ABD kalmalı mı gitmeli mi?

10.01.2019 - 08:43
Şenol Karakaş
Haberi paylaş

Trump’ın ABD askerlerinin Suriye’yi terk etme zamanı geldiğini açıklamasının ardından bölgedeki tüm güçler teyakkuza geçti.

Türkiye, İran, Esad rejimi, Rusya, PYD, ÖSO, İsrail ve diğer silahlı güçler gelişmelerin seyrini belirlemek için hızlı hareket etmeye başladı. ABD’den gelen farklı seslere Trump son olarak, en başta açıkladığı çekilme politikasının hayata geçirileceğini söyleyerek yanıt verdi.
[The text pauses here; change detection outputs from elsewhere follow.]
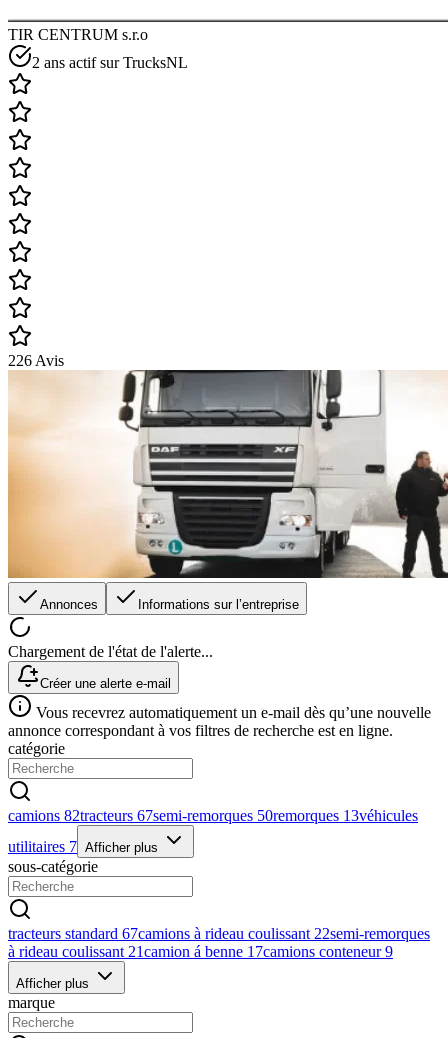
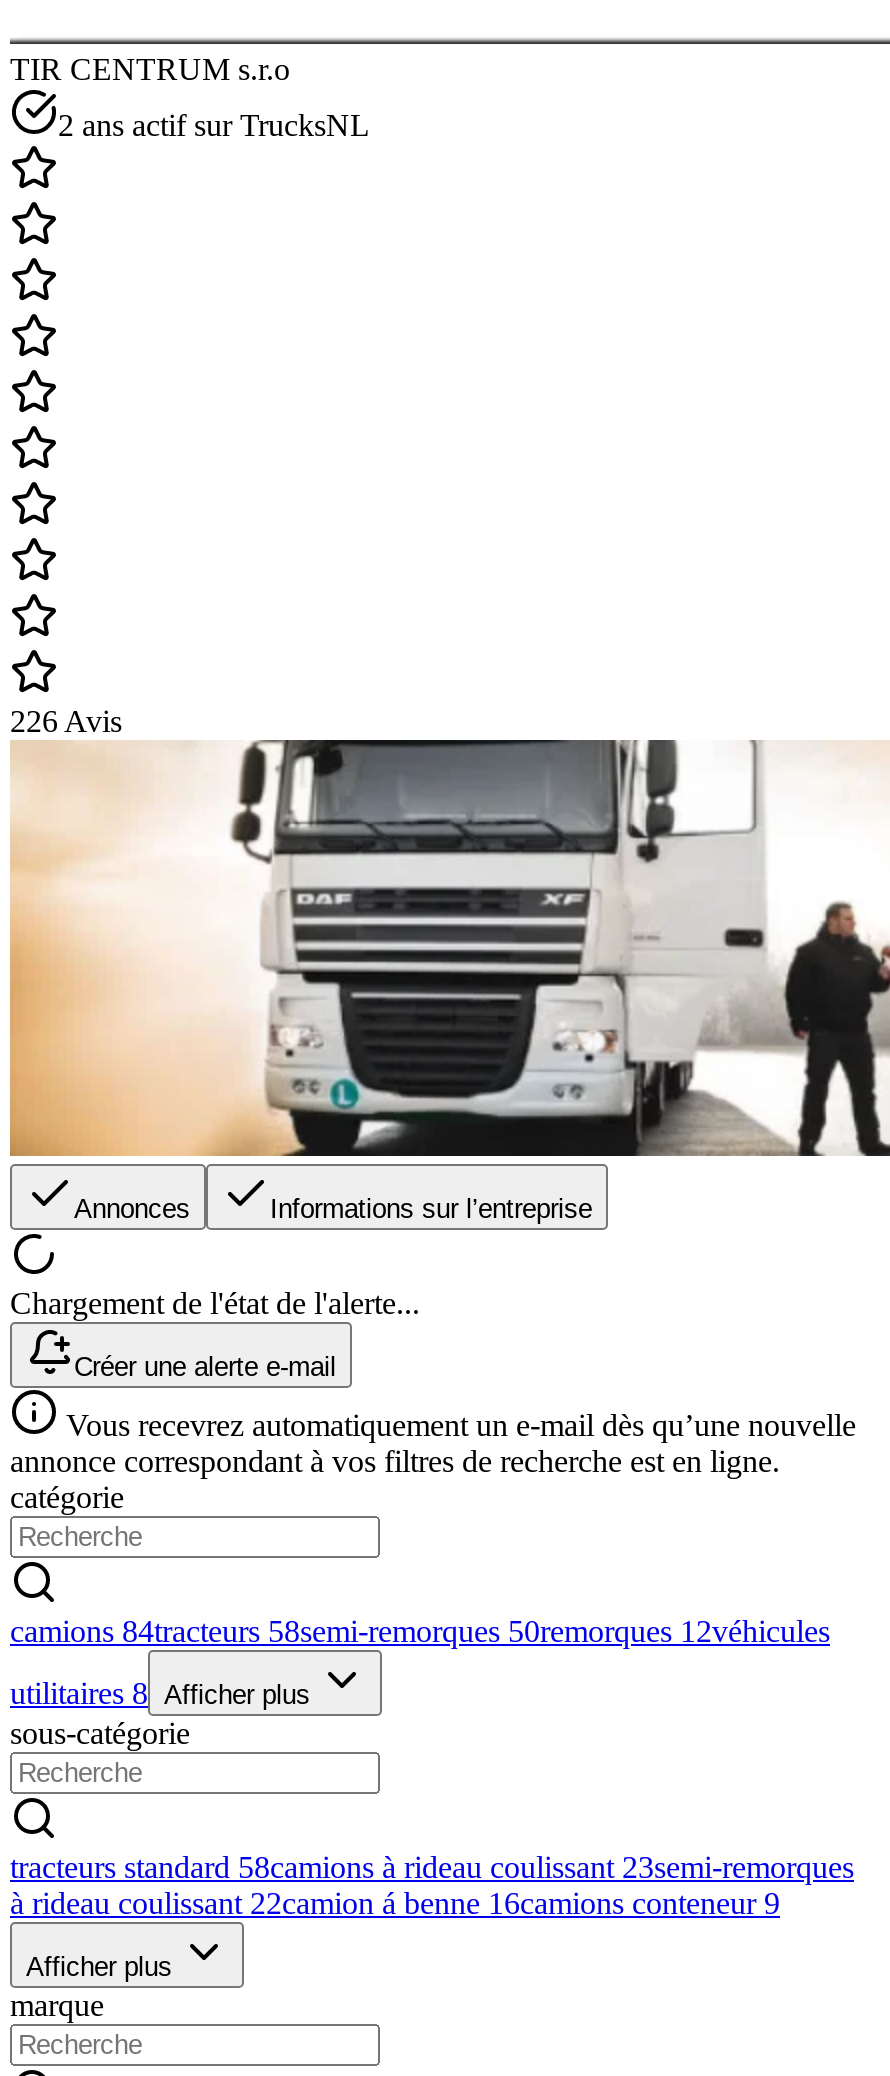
- camions 82tracteurs 67semi-remorques 50remorques 13véhicules
+ camions 84tracteurs 58semi-remorques 50remorques 12véhicules

- utilitaires 7 Afficher plus
+ utilitaires 8 Afficher plus

- tracteurs standard 67camions à rideau coulissant 22semi-remorques
+ tracteurs standard 58camions à rideau coulissant 23semi-remorques

- à rideau coulissant 21camion á benne 17camions conteneur 9
+ à rideau coulissant 22camion á benne 16camions conteneur 9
Fakat devlet içindeki çelişkilerin yarattığı basınçla, çekime takvimini bazı koşullara bağlayan bir açıklama daha yapıldı.

Türkiye’de yaşayan sosyalistler açısından, sorunun en önemli kısmı, hem ABD’nin bölgedeki varlığı hem de Türkiye’nin bölgeye yönelik bir sınır ötesi operasyon yapma ihtimalinin belirmesi.

Beka kaygısı efsanesi

Türkiye’de özgürlüklerin giderek daha fazla askıya alınmaya başlamasıyla ‘yerli-milli bir politik atmosferin’ hegemonyasını zorunlu kılan beka kaygısı iddiasının gündeme yerleşmeye başlaması paralel bir şekilde ilerledi. Batı ülkelerinden birisi ya da bir zaman zaman Soros gibi bir figürün arkasında olduğu güçler Türkiye’nin bölünmesi için çabalıyordu bu beka anlatısına göre.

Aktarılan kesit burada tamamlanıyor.